About this task >>
Among the records below, find the line with "[98,67,287,86] Presentaciones ->" and the line with "[137,173,212,182] / información". Set down both and every line between, exactly and with no pictures, but nothing else.

Version difference data >>
--- START ---
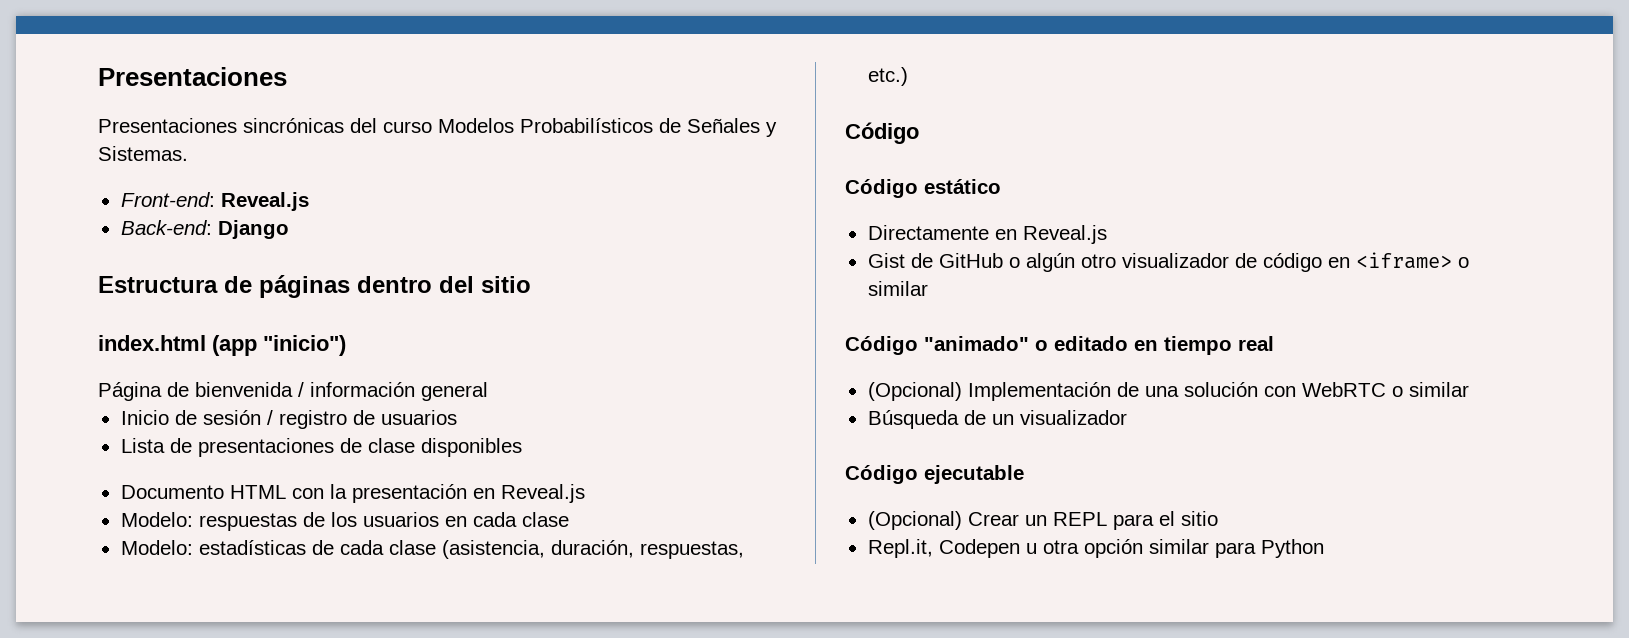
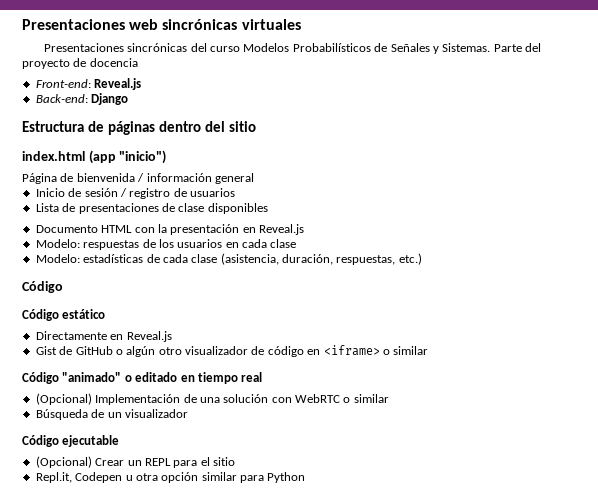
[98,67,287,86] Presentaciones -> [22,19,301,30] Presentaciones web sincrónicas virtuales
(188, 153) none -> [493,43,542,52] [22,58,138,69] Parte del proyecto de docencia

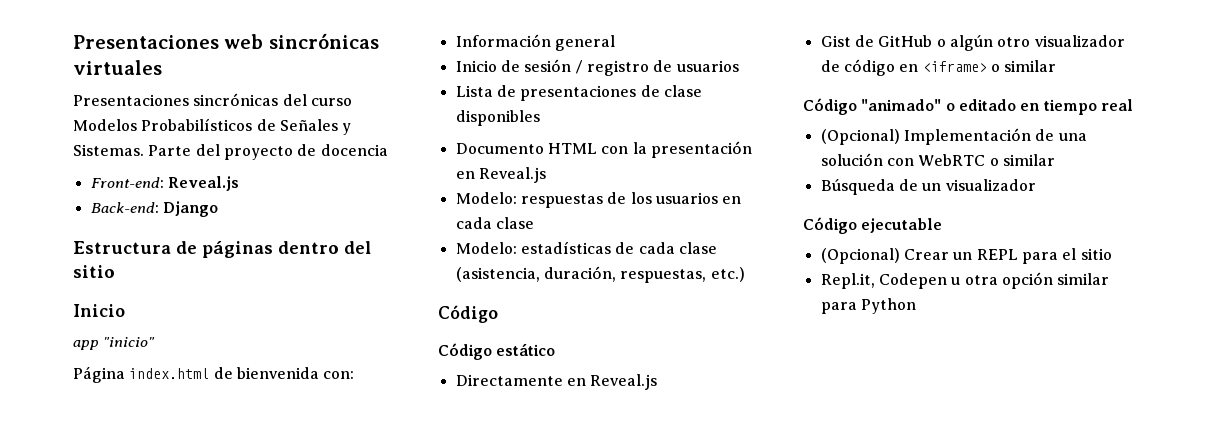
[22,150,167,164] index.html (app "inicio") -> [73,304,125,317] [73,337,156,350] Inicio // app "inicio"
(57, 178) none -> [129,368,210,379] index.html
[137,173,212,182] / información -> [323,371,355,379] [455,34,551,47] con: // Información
--- END ---
--- START ---
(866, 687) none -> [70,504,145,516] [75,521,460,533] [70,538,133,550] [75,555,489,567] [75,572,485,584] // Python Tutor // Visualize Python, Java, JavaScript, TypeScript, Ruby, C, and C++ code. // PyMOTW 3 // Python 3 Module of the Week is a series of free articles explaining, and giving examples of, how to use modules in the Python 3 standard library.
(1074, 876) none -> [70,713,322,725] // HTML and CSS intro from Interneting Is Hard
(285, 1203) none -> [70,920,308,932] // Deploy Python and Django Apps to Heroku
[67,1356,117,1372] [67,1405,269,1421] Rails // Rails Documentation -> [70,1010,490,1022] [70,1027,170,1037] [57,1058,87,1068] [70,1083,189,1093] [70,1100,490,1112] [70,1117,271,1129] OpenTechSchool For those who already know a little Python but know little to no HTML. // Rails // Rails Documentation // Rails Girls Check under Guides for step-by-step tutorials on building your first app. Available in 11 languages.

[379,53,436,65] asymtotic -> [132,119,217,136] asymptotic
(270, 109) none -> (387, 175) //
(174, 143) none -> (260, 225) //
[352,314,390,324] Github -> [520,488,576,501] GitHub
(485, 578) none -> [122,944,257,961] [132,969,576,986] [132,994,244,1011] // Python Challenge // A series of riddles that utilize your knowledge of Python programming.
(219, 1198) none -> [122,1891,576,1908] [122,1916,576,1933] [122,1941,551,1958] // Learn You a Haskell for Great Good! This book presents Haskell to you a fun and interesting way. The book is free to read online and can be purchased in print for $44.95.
--- END ---
Result of this task >>
[98,67,287,86] Presentaciones -> [22,19,301,30] Presentaciones web sincrónicas virtuales
(188, 153) none -> [493,43,542,52] [22,58,138,69] Parte del proyecto de docencia

[22,150,167,164] index.html (app "inicio") -> [73,304,125,317] [73,337,156,350] Inicio // app "inicio"
(57, 178) none -> [129,368,210,379] index.html
[137,173,212,182] / información -> [323,371,355,379] [455,34,551,47] con: // Información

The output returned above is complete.